President George Washington was angered by Genêt's lack of diplomatic tact, and demanded his recall in December 1793. In February 1794, a new ambassador from France, Jean Antoine Joseph Fauchet, arrived in Philadelphia with an arrest warrant for Genêt. On March 4, Fauchet issued an order cancelling the expedition into Louisiana. Clark and Shelby continued their preparations, however, so President Washington issued a Proclamation of Neutrality on March 24 which forbade Americans from invading Spain. On March 31, Secretary of War Henry Knox ordered General Anthony Wayne to build a fortification on the site of Fort Massac to stop the expedition. Wayne sent a company of infantry and some artillery to Fort Massac in May after receiving word that Spain had sent five gunboats up the Mississippi to the Ohio River. The French government revoked the commissions granted to the Americans for the war against Spain. By July, the French Revolutionary Legion had dispersed. Clark's planned campaign collapsed, and he was unable to convince the French to reimburse him for his expenses.

Brigadier General James Wilkinson, second-in-command of the Legion of the United States, and an agent for the Spanish crown, claimed credit for undermining Clark and for preventing supplies from being shipped down the Ohio River. He submitted receipts of $8,640 to Spanish Governor Carondelet for his efforts.

France issued a new commission to Clark in 1796. The plan to invade Louisiana was revisited in 1798, but failed to yield any results.
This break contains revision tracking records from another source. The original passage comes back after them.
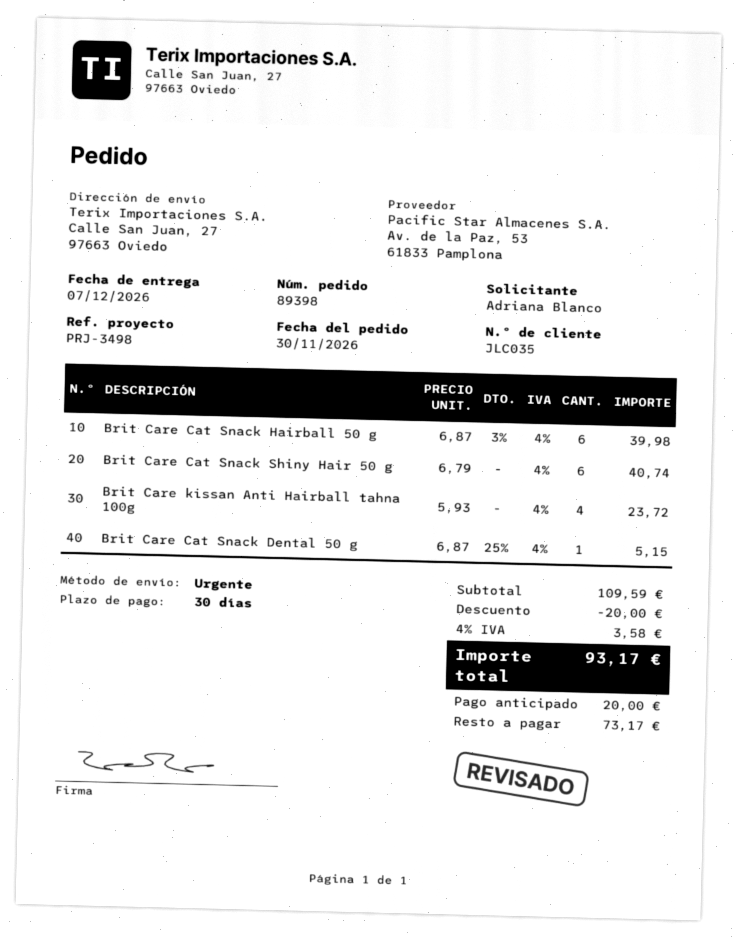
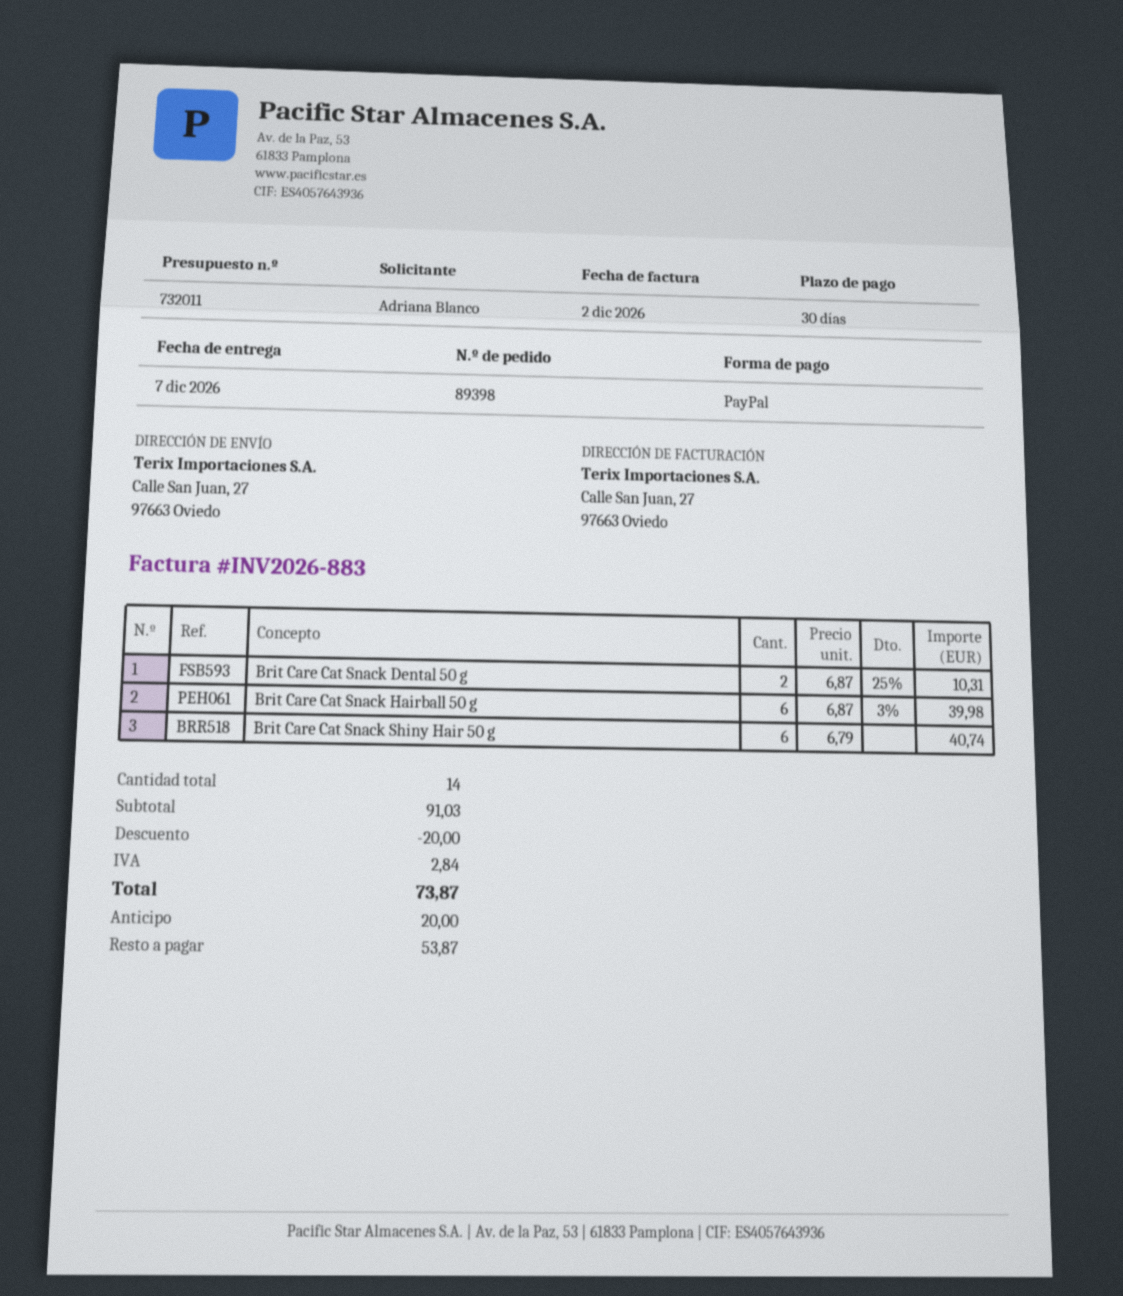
Brit Care kissan Anti Hairball tahna 100g: 4 x 5.93 = 23.72 -> none
Brit Care Cat Snack Dental 50 g: 1 x 6.87 - 25% = 5.15 -> 2 x 6.87 - 25% = 10.31
subtotal: 109.59 -> 91.03
tax: 3.58 -> 2.84
total: 93.17 -> 73.87
balance: 73.17 -> 53.87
The French First Republic, under Napoleon Bonaparte, gained possession of the territory in the 1800 Third Treaty of San Ildefonso. It was purchased by the United States in 1803.

==American Revolutionary Legion==
In October 1793, a similar force was raised in South Carolina. French Consul Michel Ange Bernard Mangourit wanted to capture Florida from Spain and then assist Clark in the invasion of Louisiana. He commissioned William Tate as a French Colonel to lead this force. Tate's deputy commander was Stephen Drayton, the personal secretary to Governor William Moultrie. Tate was instructed to recruit from outside the United States, but he recruited from the region of the Carolinas, especially rural settlers. He is known to have attracted sixty-six officers, but claimed to have raised more than 2,000 volunteers. Like Clark, Tate's commission was rescinded by Fauchet. South Carolina threatened to arrest Tate for treason, and he fled to France in 1795, where he was given command of the Légion Noire during the 1797 invasion of Britain that ended with the Battle of Fishguard.